= Prompt =
Retype, with no pictures, each line from the one that holds "none -> <div>" through the last line of the entries below, both included.

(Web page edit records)
===============

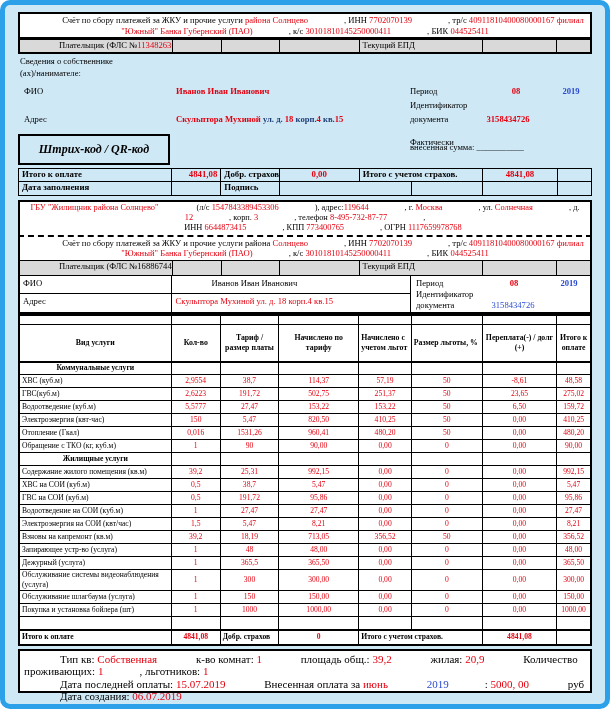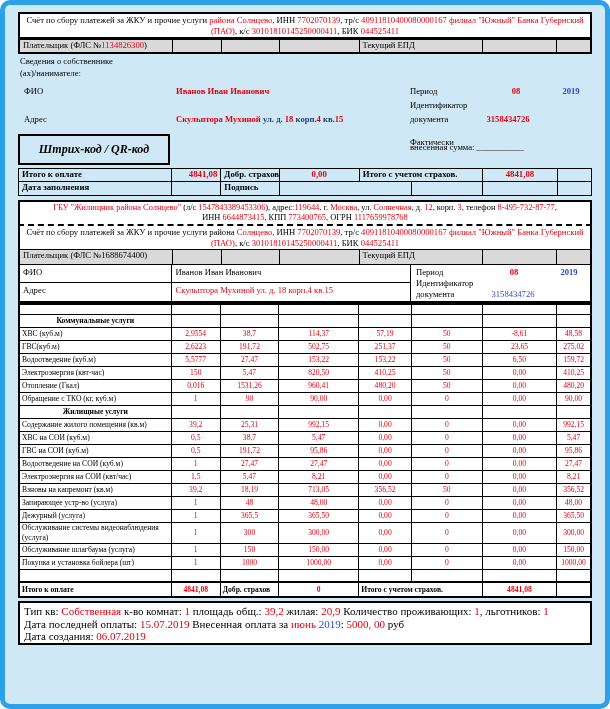"Счёт по сбору платежей за" .c-k { margin-left: none -> 36px }
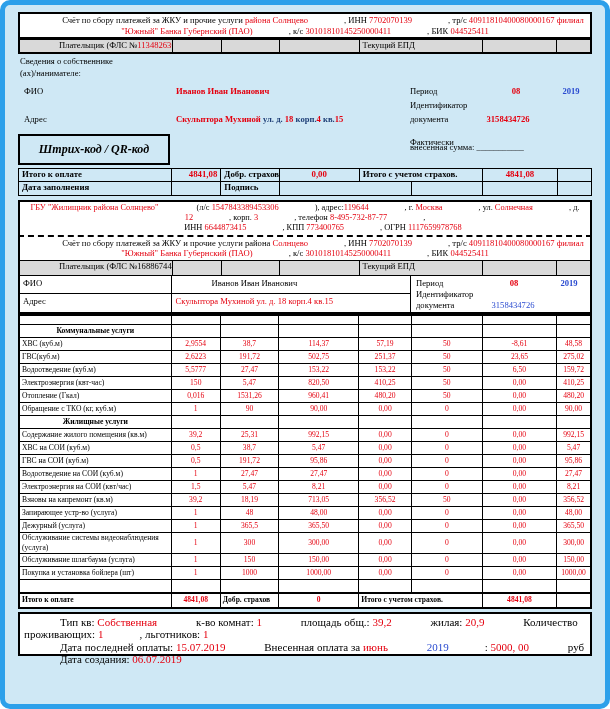"Вид услуги" tr.hdr { html: none -> <tr> <th>Вид услуги</th> <th>Кол-во</th> <th>Тариф / размер платы</th> <th>Начислено по тарифу</th> <th>Начислено с учетом льгот</th> <th>Размер льготы, %</th> <th>Переплата(-) / долг (+)</th> <th>Итого к оплате</th> </tr> }
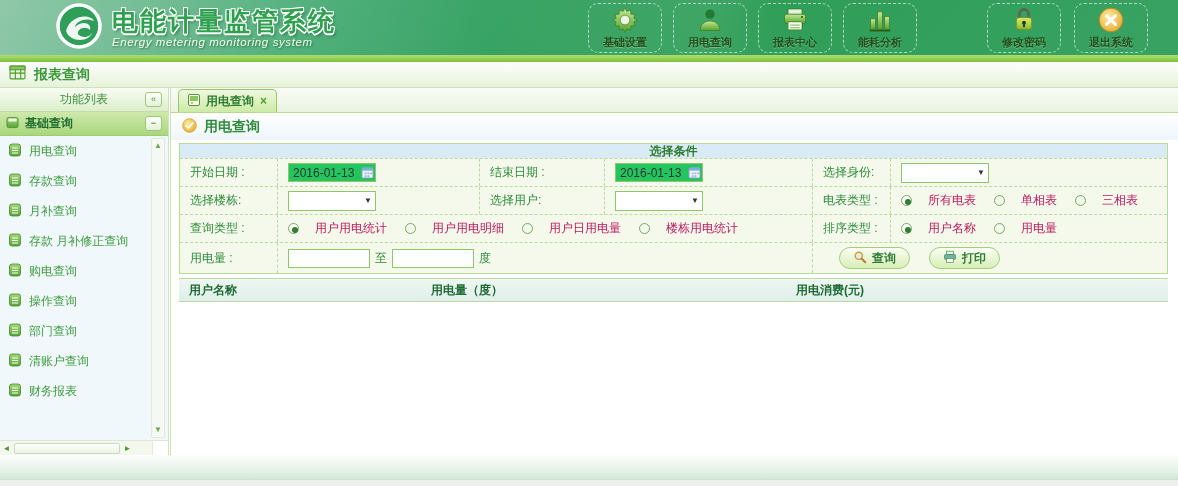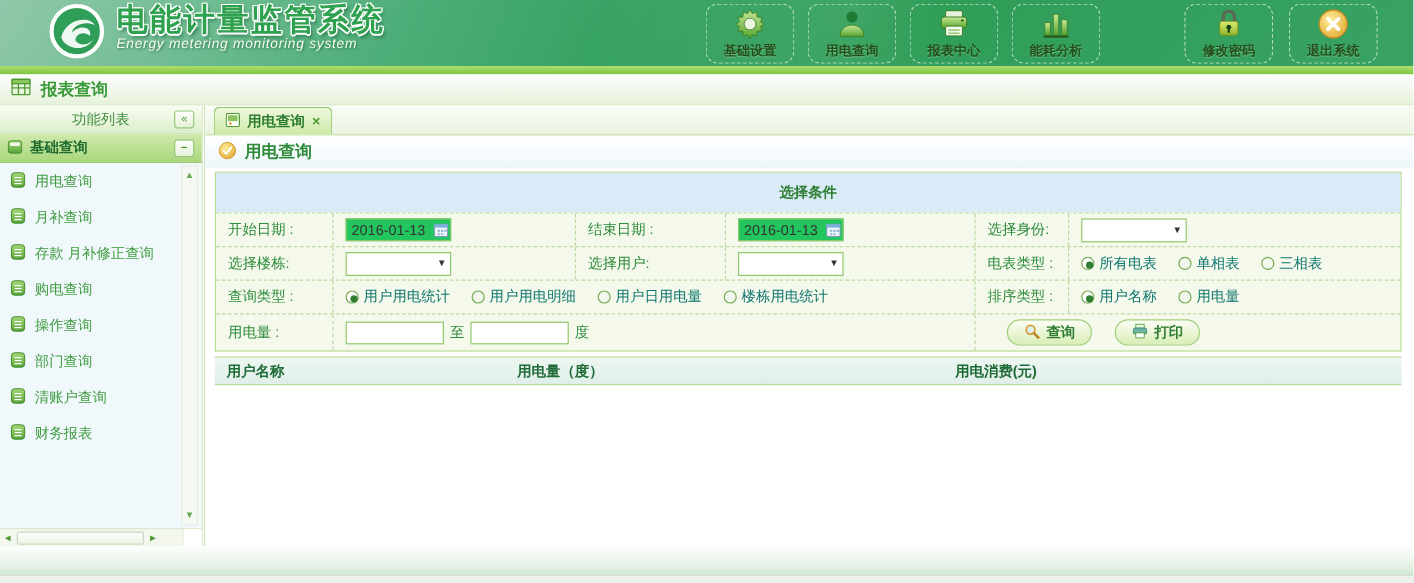"电能计量监管系统" .logo-wrap { align-items: flex-start -> center; left: 41px -> 56px }
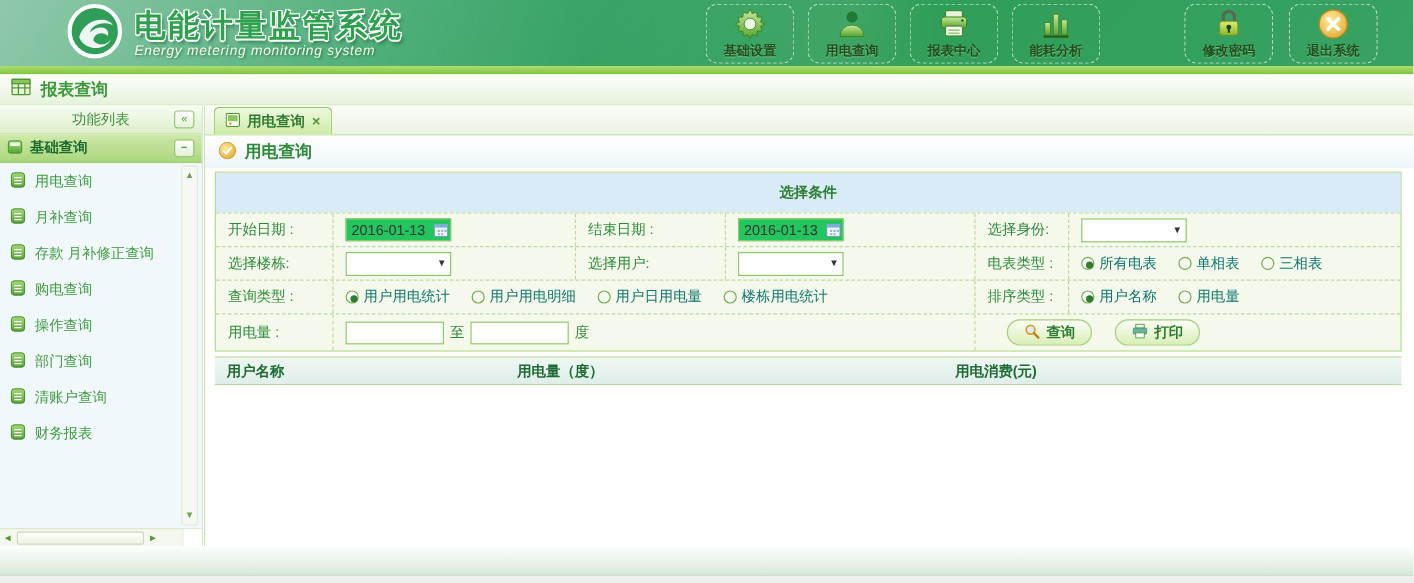"选择条件" .form-header { height: 33px -> 14px }
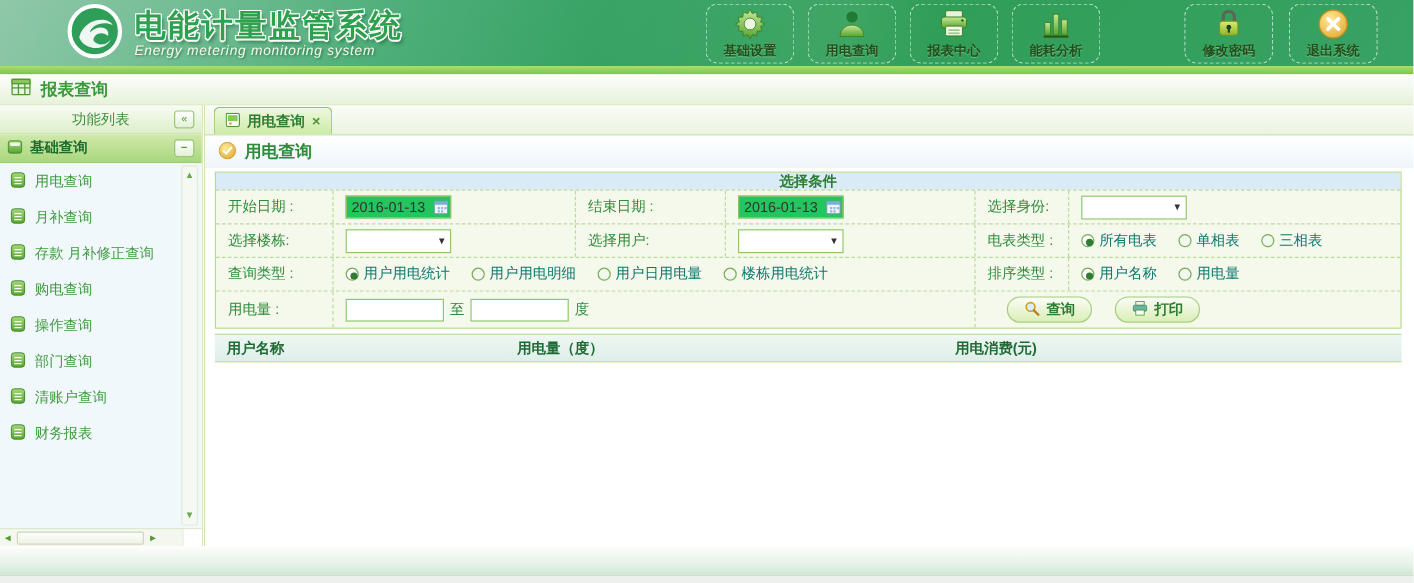"存款查询" div.sidebar-item { html: none -> <div> <span><svg> <rect></rect> <path></path> </svg></span> <span>存款查询</span> </div> }
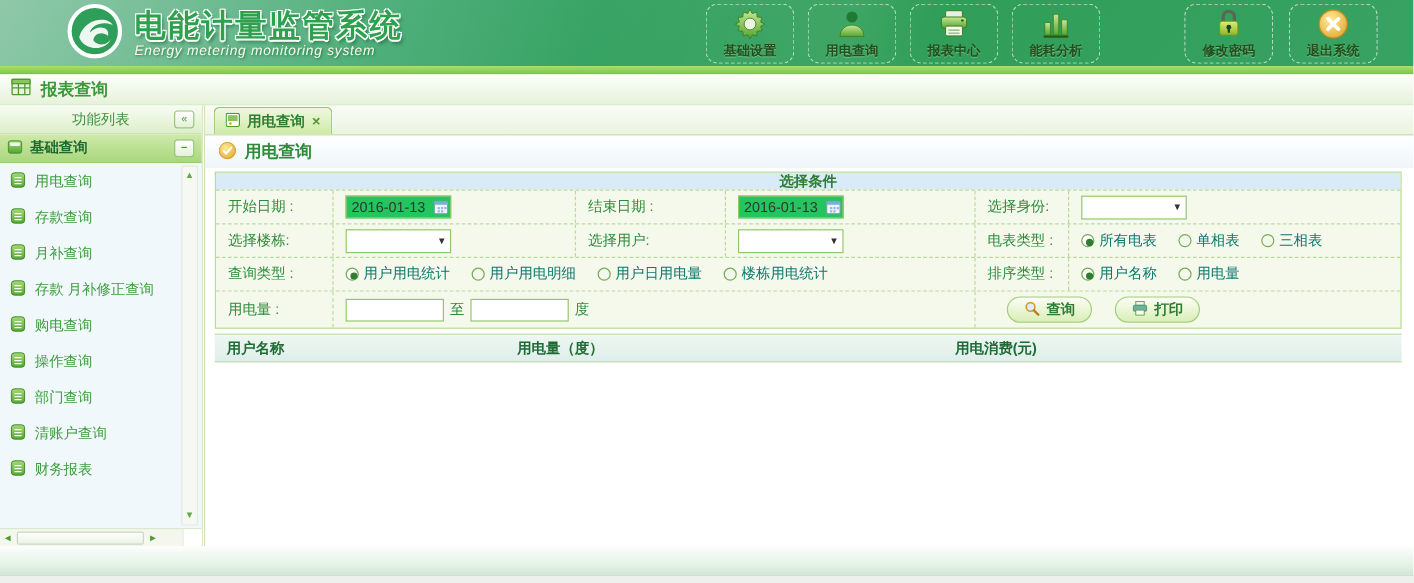"所有电表" .radio-opt { color: #0f766e -> #be185d; gap: 4px -> 16px }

===============

= Response below =
"存款查询" div.sidebar-item { html: none -> <div> <span><svg> <rect></rect> <path></path> </svg></span> <span>存款查询</span> </div> }
"所有电表" .radio-opt { color: #0f766e -> #be185d; gap: 4px -> 16px }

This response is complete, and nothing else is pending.